Okay. Then we can just keep sliding up.

[continues alternating between reference and Matt’s track; filtered]

So we’ve got some good stuff going on. I feel like when we get to the top end, that’s when we start to have some issues.

[alternates between reference and Matt’s track; filtered]

A little more energy in Matt’s mix there and right here.

[continues alternating between reference and Matt’s track; filtered]

It’s a little more tame on the Chris Tomlin mix. Then as we get to 3-5kHz, it gets a little bit out of control on Matt’s mix.

[alternates between reference and Matt’s track; filtered]

Just a little bit harsh right there. It starts at about 3-5kHz. Let’s pinpoint that region there.

[plays Matt’s track; filtered at 3-5kHz]

So anyways, it was meant to be a quick overview, but I’ll go through, and I’ll just kind of compare and I’ll listen.
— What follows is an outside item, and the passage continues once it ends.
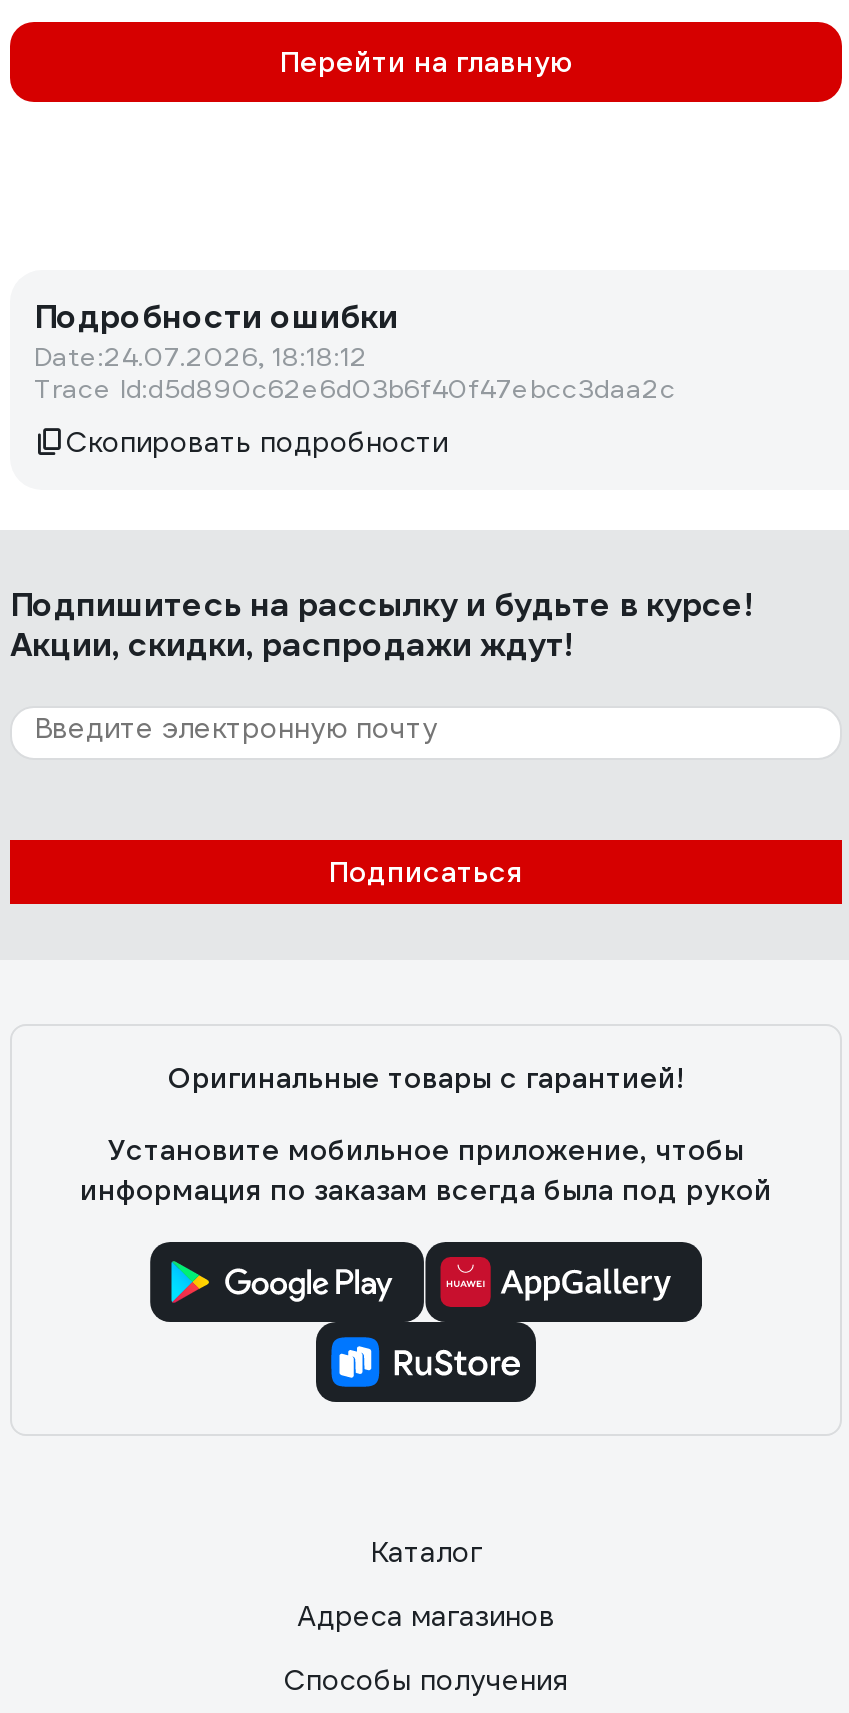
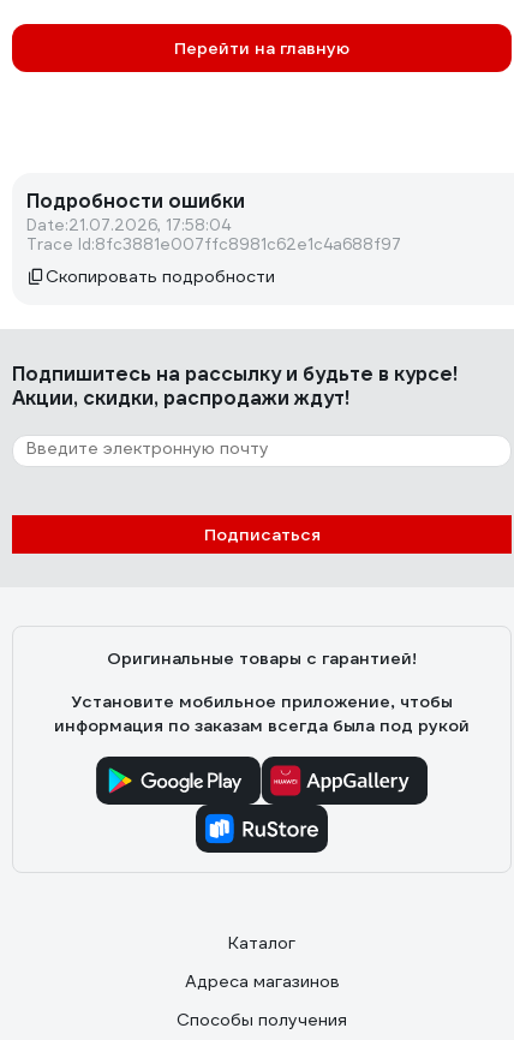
[34,340,368,374] Date:24.07.2026, 18:18:12 -> [26,215,231,236] Date:21.07.2026, 17:58:04
[34,372,676,406] Trace Id:d5d890c62e6d03b6f40f47ebcc3daa2c -> [26,234,401,255] Trace Id:8fc3881e007ffc8981c62e1c4a688f97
You’ve got to be careful what reference tracks you pick, and different styles of music… Sometimes I take a rock song when I’m working on a hip-hop song, it just depends.
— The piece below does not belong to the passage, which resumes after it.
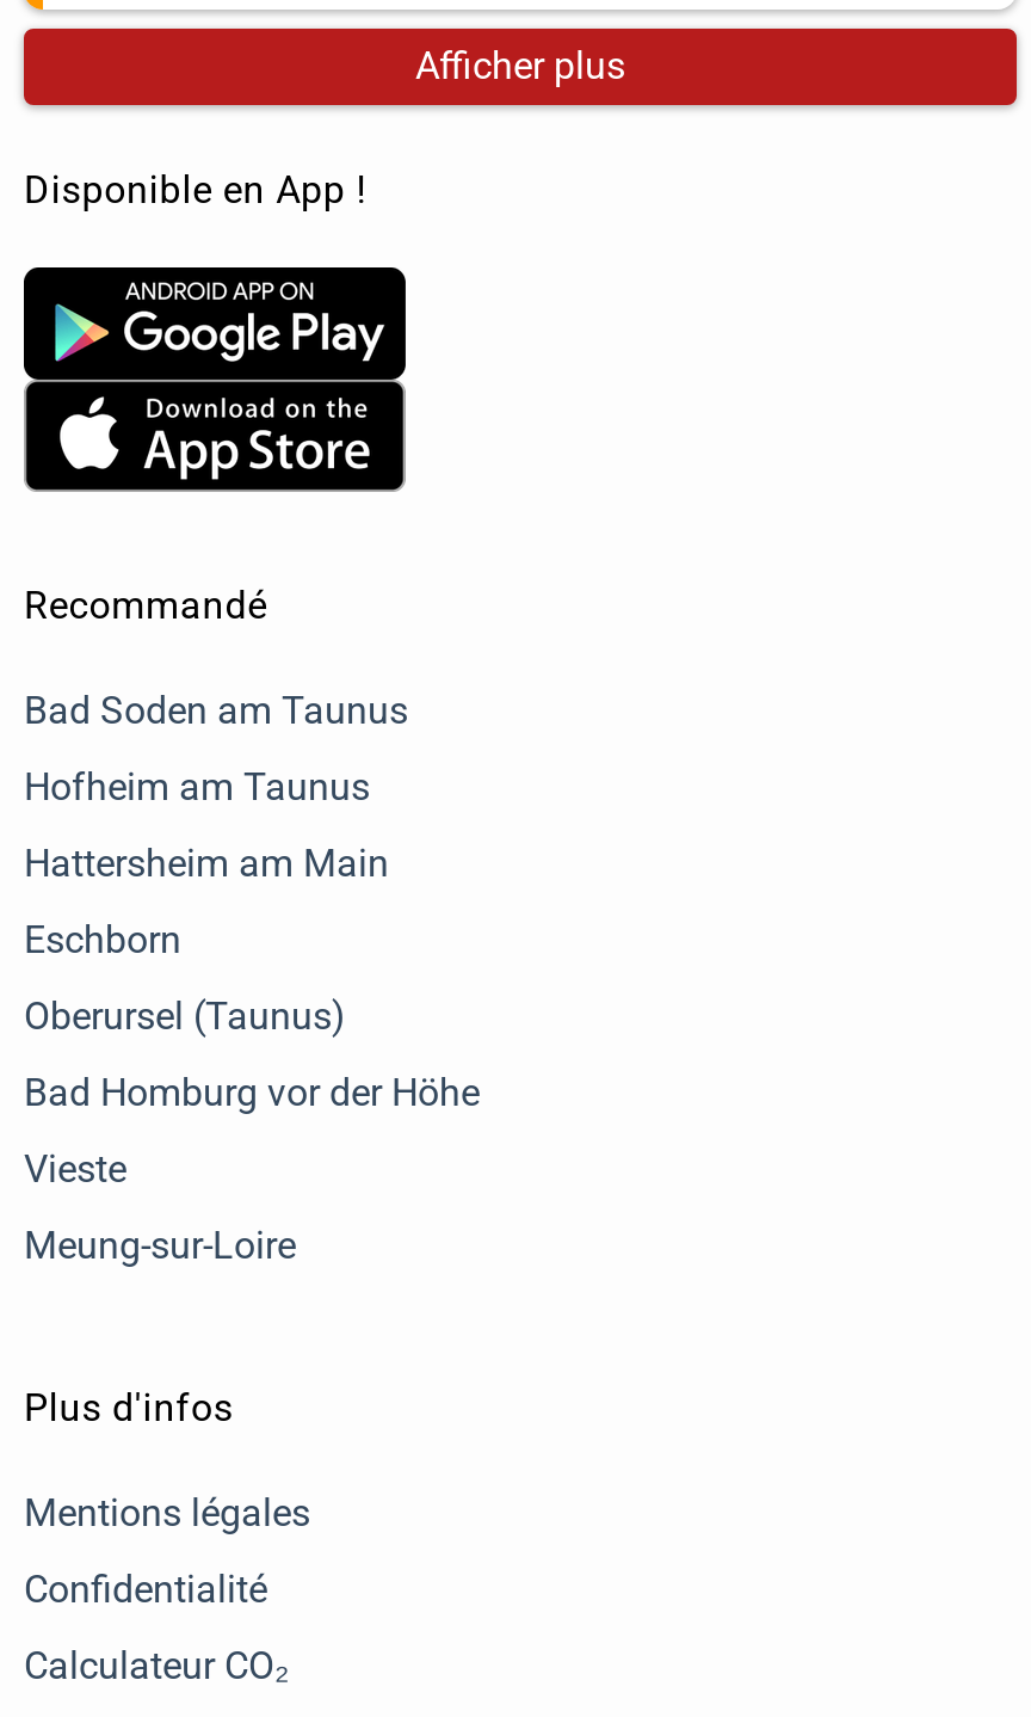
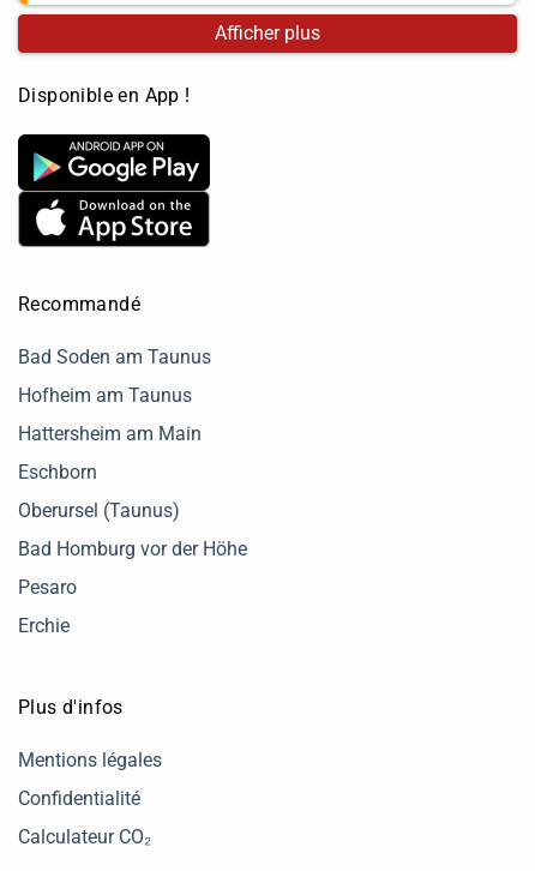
[24,1147,126,1193] Vieste -> [18,576,77,599] Pesaro
[24,1224,296,1269] Meung-sur-Loire -> [18,615,70,638] Erchie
With things like Spotify and internet radio, we’re competing across genres of music, but anyways, hopefully you get something from that. If you guys haven’t done that, I highly recommend checking that out.

What I’m actually going to do is I’m going to do an EQ match, and I’m going to use the iZotope Ozone equalizer, and I think this is going to be a big difference. Then we’re going to get into talking about the low end triggering the buss compression.

So here we’ve got EQ matching. I’m going to go ahead and come over here to Matt’s. I’ve got a marker for your track, and I’m going to capture your reference. Let’s see here… I do this all the time and I’m drawing a blank.

Let’s capture the reference first.

[reference plays]

Okay. You could let that play as long as you want. For those of you guys watching it back, I tend to let it go for 30-45 seconds sometimes, just to capture enough of what’s going on, but then I’m going to come over here to Matt, your track…

[Matt’s track plays]

Okay. So now it’s captured an image of both of those tracks, and then whenever I engage EQ matching, it’s going to give me the matched curve, and so I can take that and you can see how much brighter – and I’ve put in my notes it was about 5-7kHz, and you can see that giant dip right there.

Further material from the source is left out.